Brown Dwarfs

Brown dwarfs are objects which are too large to be called planets and too small to be stars. They have masses that range between twice the mass of Jupiter and the lower mass limit for nuclear reactions (0.08 times the mass of our sun). Brown dwarfs are thought to form in the same way that stars do - from a collapsing cloud of gas and dust. However, as the cloud collapses, it does not form an object which is dense enough at its core to trigger nuclear fusion. The conversion of hydrogen into helium by nuclear fusion is what fuels a star and causes it to shine. Brown dwarfs were only a theoretical concept until they were first discovered in 1995. It is now thought that there might be as many brown dwarfs as there are stars.

Artist's rendition of a brown dwarf

Philip Lucas (Univ. Hertfordshire) and Patrick Roche (Univ. Oxford), UKIRT
Brown dwarfs are very dim and cool compared with stars. The best hope for finding brown dwarfs is in using infrared telescopes, which can detect the heat from these objects even though they are too cool to radiate visible light. Many brown dwarfs have also been discovered embedded in large clouds of gas and dust. Since infrared radiation can penetrate through the dusty regions of space, brown dwarfs can be discovered by infrared telescopes, even deep within thick clouds. Recently, 2MASS (Two Micron All Sky Survey) data revealed the coolest known brown dwarf. To the left is an infrared image of the Trapezium star cluster in the Orion Nebula. This image was part of a survey done at the United Kingdom Infrared Telescope ( UKIRT) in which over 100 brown dwarf candidates were identified in the infrared.

The discovery of objects like brown dwarfs will also give astronomers a better idea about the fate of our universe. The motion of the stars and galaxies are influenced by material which has not yet been detected. Much of this invisible dark matter, which astronomers call "missing mass", could be made up of brown-dwarfs. Our universe is currently expanding, due to the Big Bang. If there is enough mass, it is thought that the expansion of the universe will eventually slow down and then the universe will start collapsing. This scenario could mean that the universe goes through an endless cycle of expansions and contractions, with a new Big Bang occurring every time the universe ends its collapse. If there is not enough mass for the universe to collapse, then it will expand forever. We will only know the fate of the universe when we can accurately estimate how much mass the universe has in it. The detection missing mass objects, such as brown dwarfs will likely be a key to answering this question.

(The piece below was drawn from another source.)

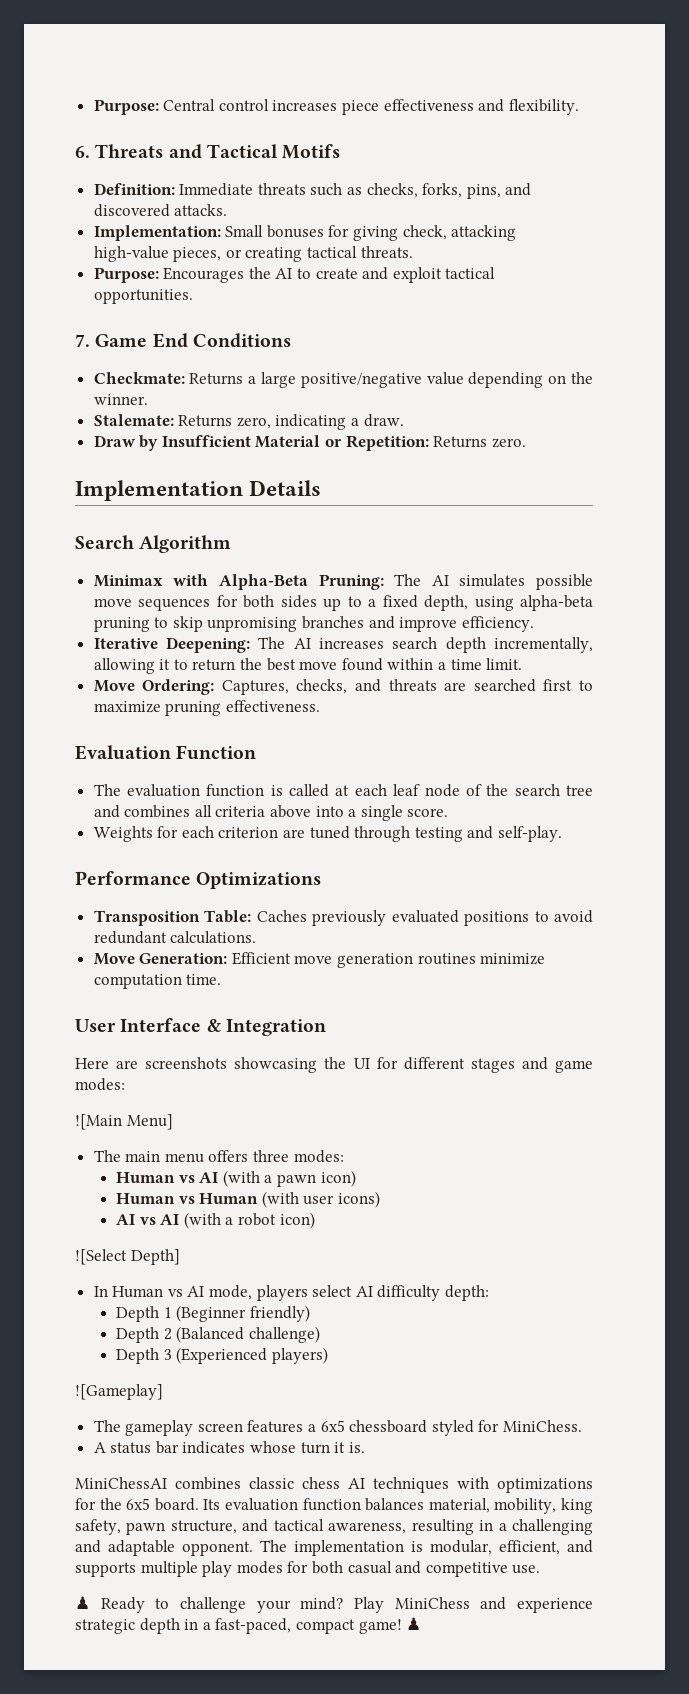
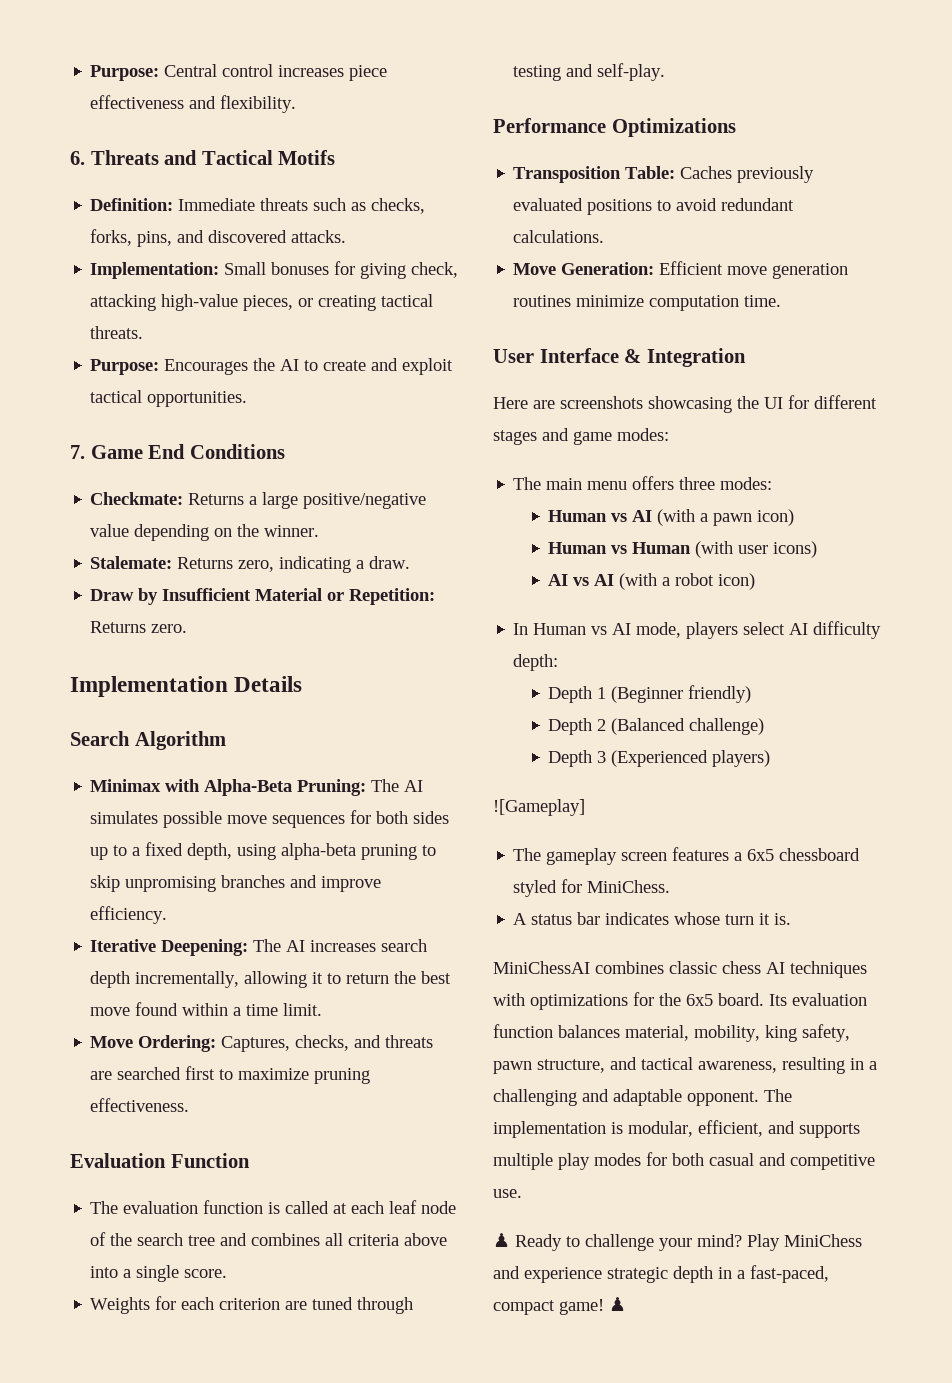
- ![Main Menu]
- ![Select Depth]

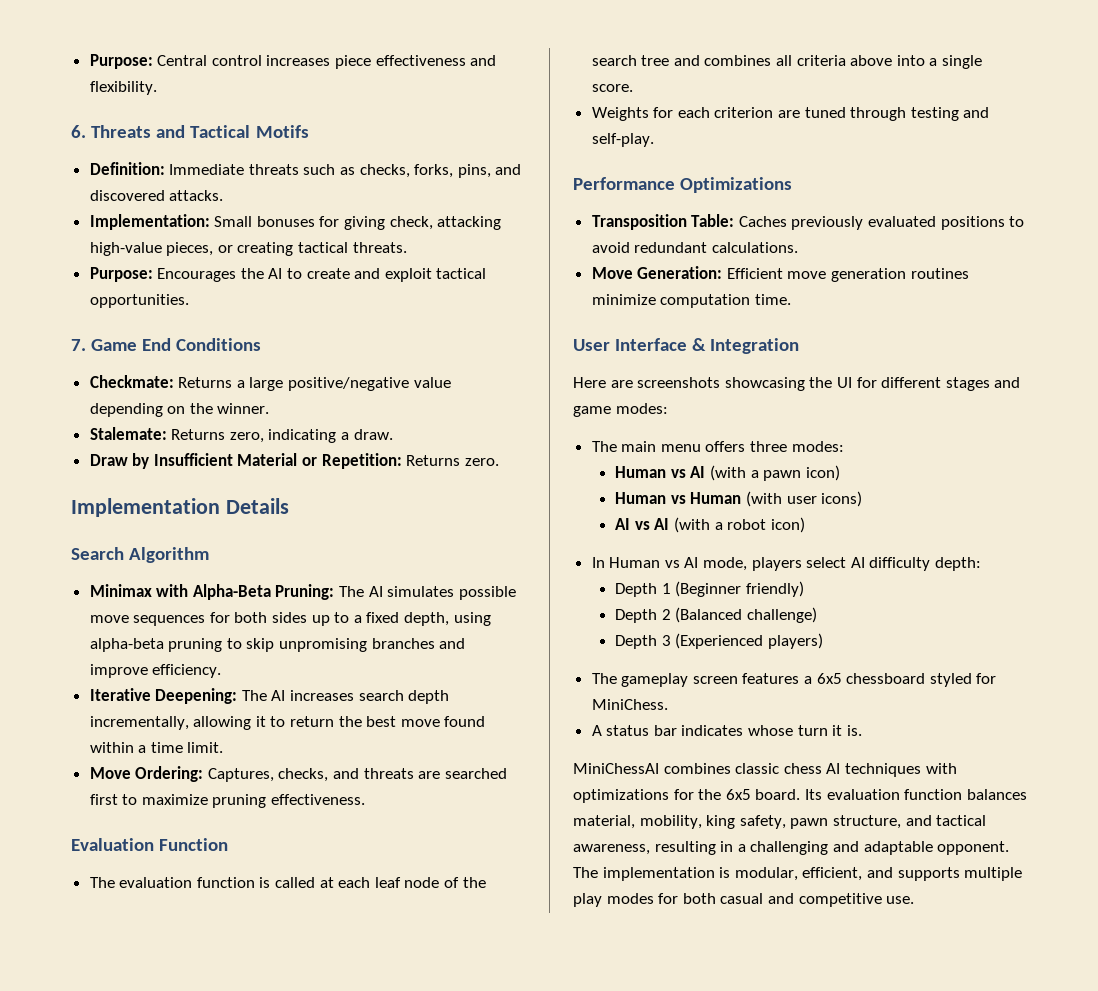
- ![Gameplay]
- ♟ Ready to challenge your mind? Play MiniChess and experience strategic depth in a fast-paced, compact game! ♟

Artist's rendition by Robert Hurt, IPAC

Brown Dwarfs were only a theoretical concept when the Spitzer Space Telescope was first proposed. Since the mid-1990s, various infrared telescopes and surveys have identified a few hundred of these objects. Spitzer will devote much of its time to the discovery and characterization of brown dwarfs. It is expected that Spitzer will study thousands of these objects, including those only slightly larger than Jupiter. This will provide astronomers with enough data on brown dwarfs for good quality statisical studies.